### EXERCISE INSTRUCTIONS:
The material below holds pictures; leave them out and reproduce exactly the lines from the one with "html: <div><span>data </span><span>=</span><span>" through the one with "font-size: 13px ->", inclusive.

### INPUT DATA:
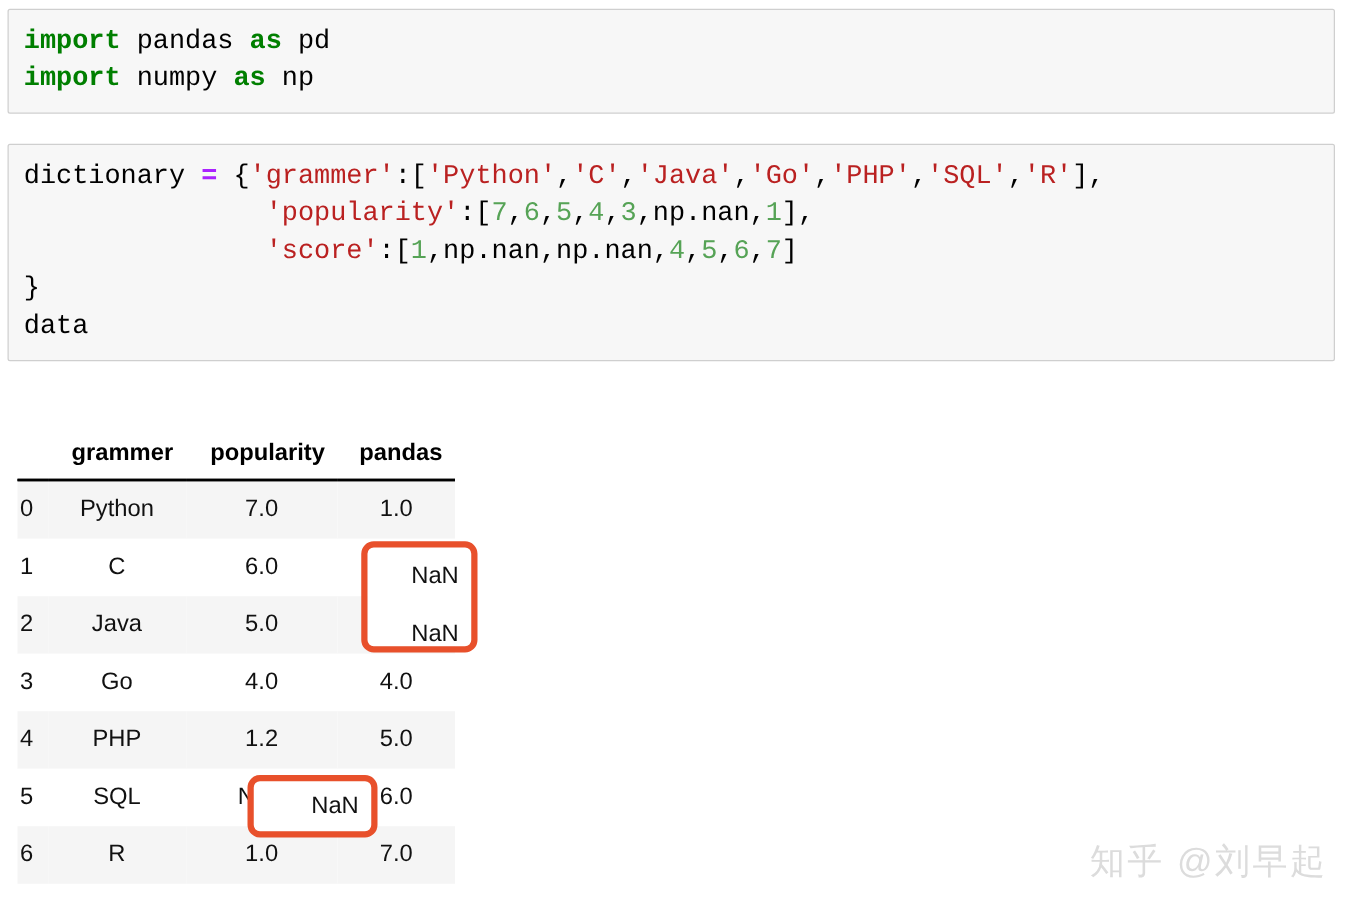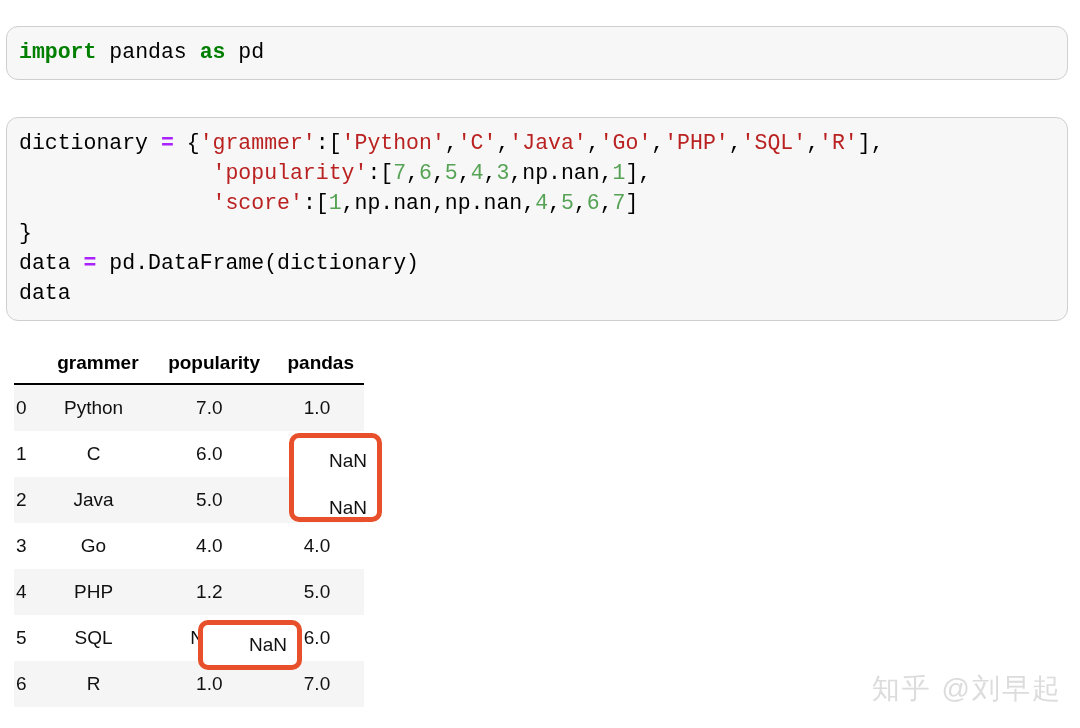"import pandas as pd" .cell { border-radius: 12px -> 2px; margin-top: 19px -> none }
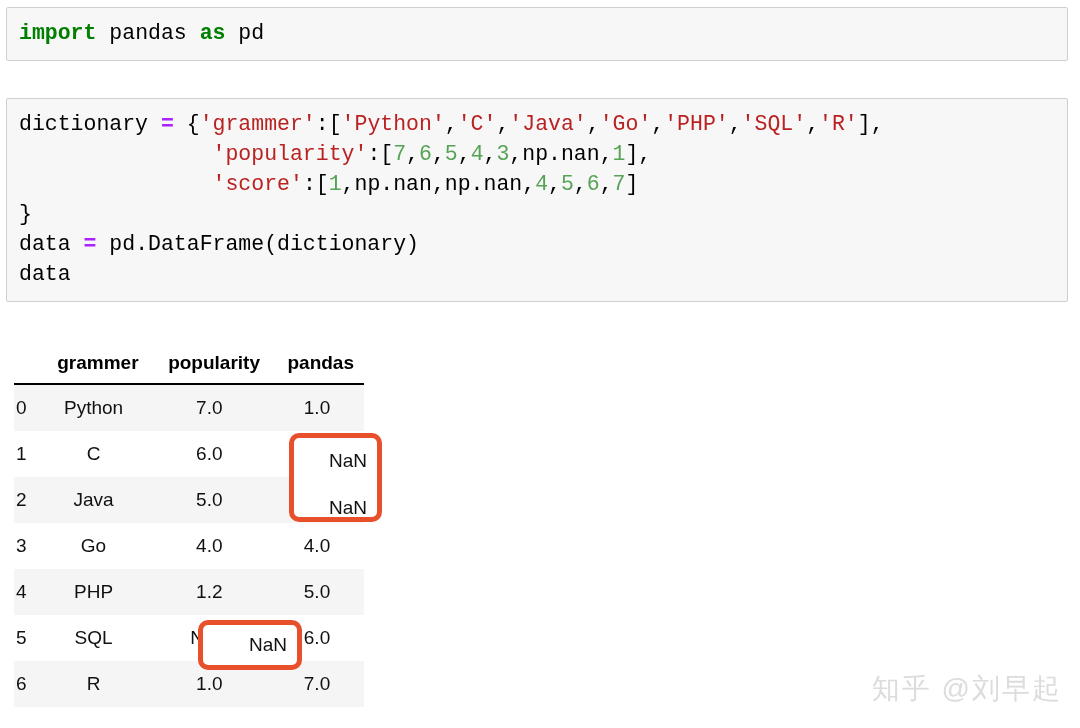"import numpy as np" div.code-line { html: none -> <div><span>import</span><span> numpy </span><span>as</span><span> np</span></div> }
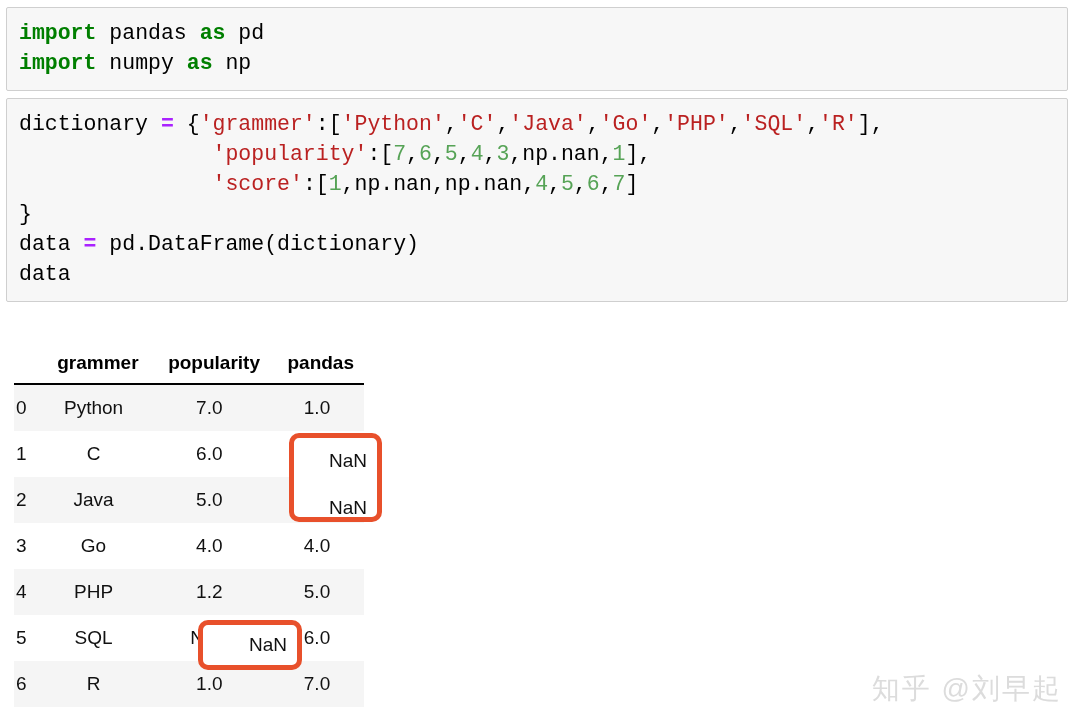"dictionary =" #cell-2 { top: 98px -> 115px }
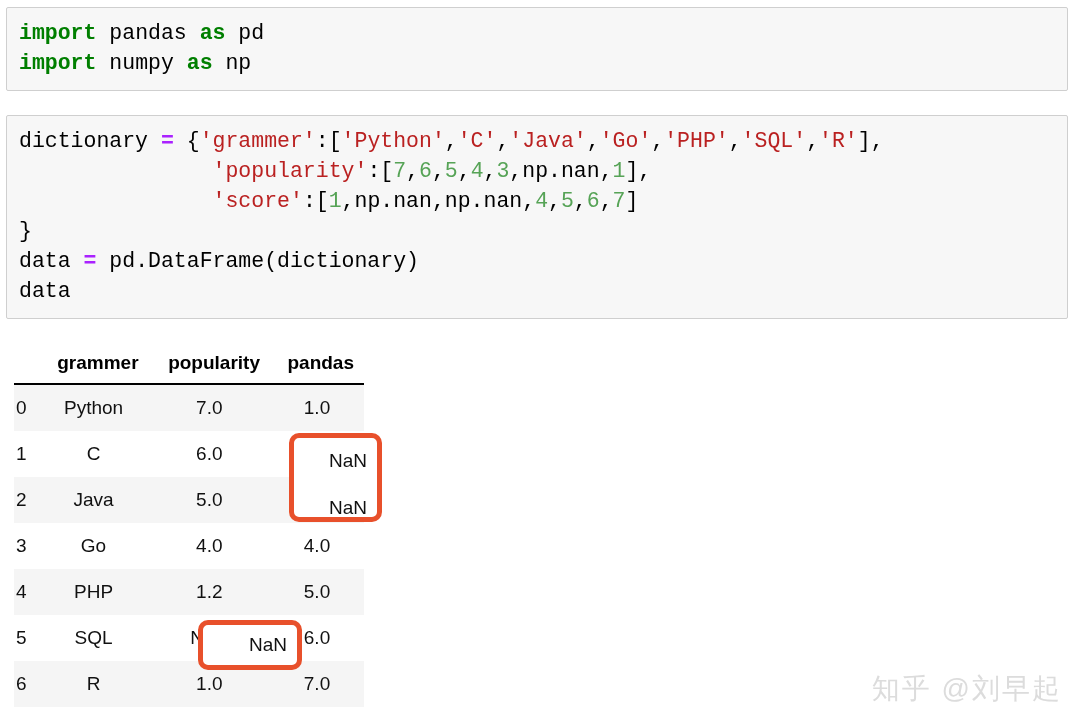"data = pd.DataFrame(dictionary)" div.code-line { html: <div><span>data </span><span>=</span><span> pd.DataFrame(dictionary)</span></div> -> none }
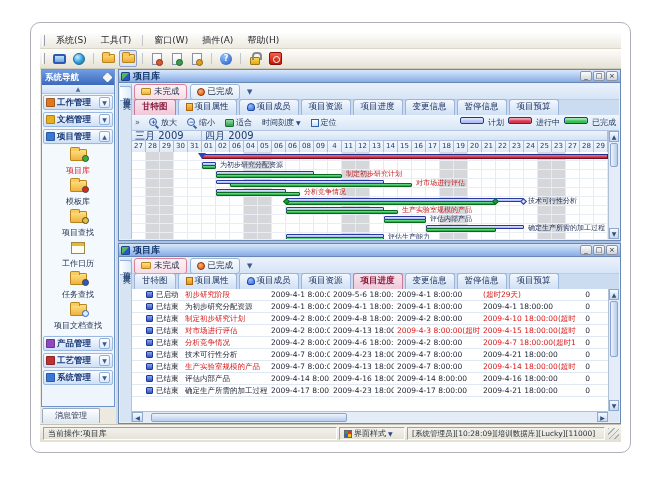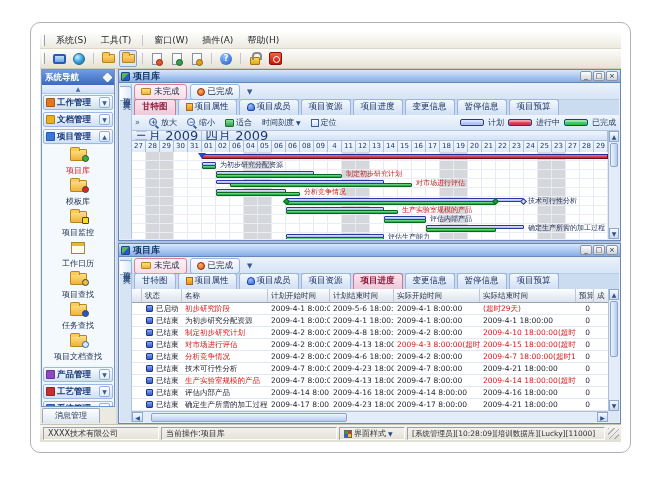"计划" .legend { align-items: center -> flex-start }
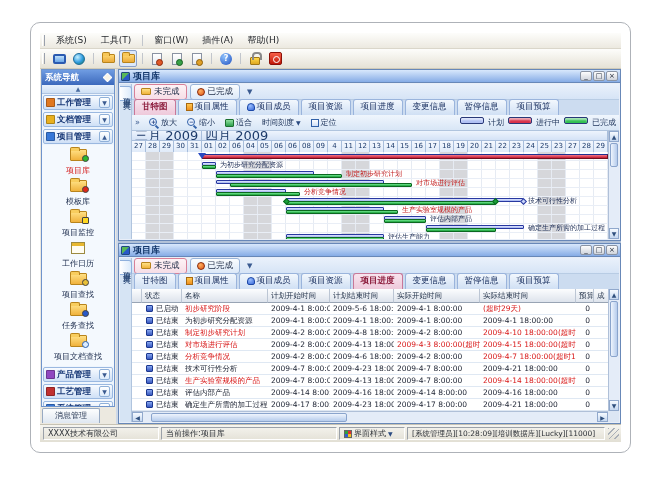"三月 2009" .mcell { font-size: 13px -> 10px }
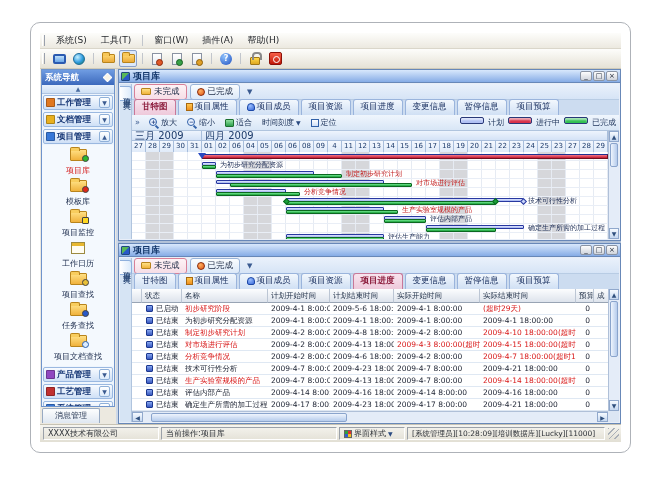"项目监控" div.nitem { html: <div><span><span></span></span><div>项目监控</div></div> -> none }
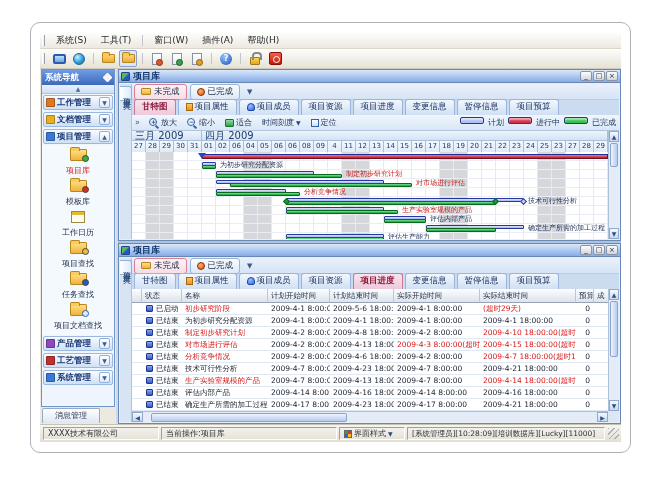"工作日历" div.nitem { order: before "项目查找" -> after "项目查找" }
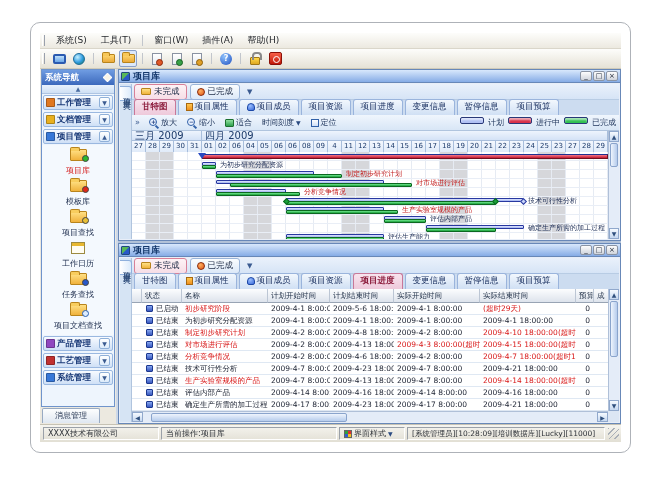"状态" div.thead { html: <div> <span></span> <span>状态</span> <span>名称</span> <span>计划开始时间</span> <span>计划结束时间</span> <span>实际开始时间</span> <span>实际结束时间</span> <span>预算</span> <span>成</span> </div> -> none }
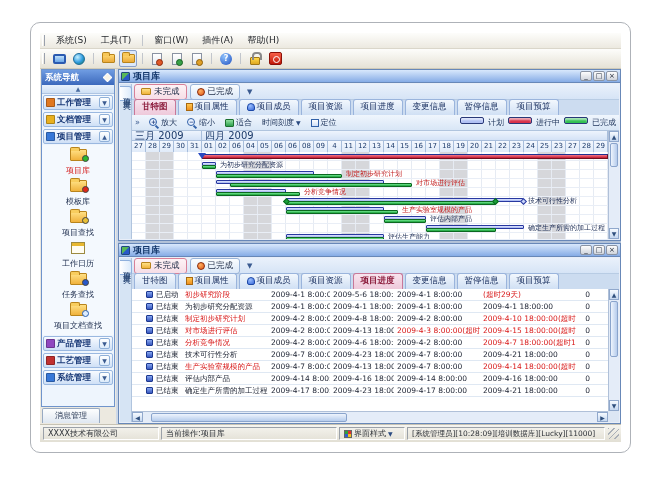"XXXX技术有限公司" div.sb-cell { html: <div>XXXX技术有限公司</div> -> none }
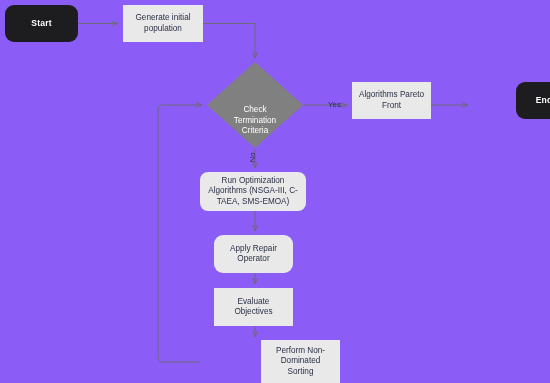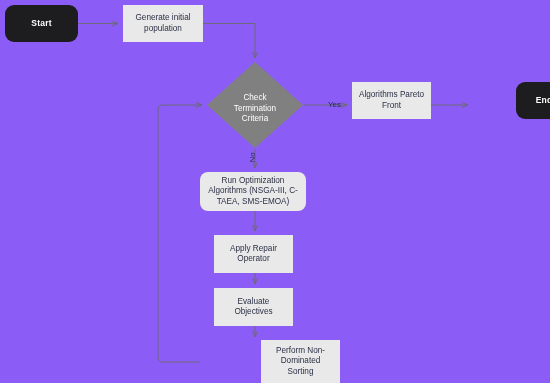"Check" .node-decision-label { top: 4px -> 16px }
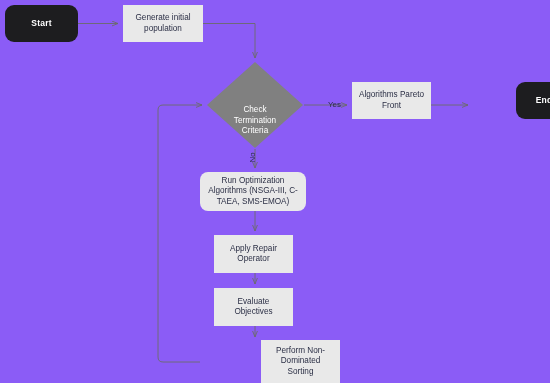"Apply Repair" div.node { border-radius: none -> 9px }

### ANSWER FOR THE TASK:
"data = pd.DataFrame(dictionary)" div.code-line { html: <div><span>data </span><span>=</span><span> pd.DataFrame(dictionary)</span></div> -> none }
"计划" .legend { align-items: center -> flex-start }
"三月 2009" .mcell { font-size: 13px -> 10px }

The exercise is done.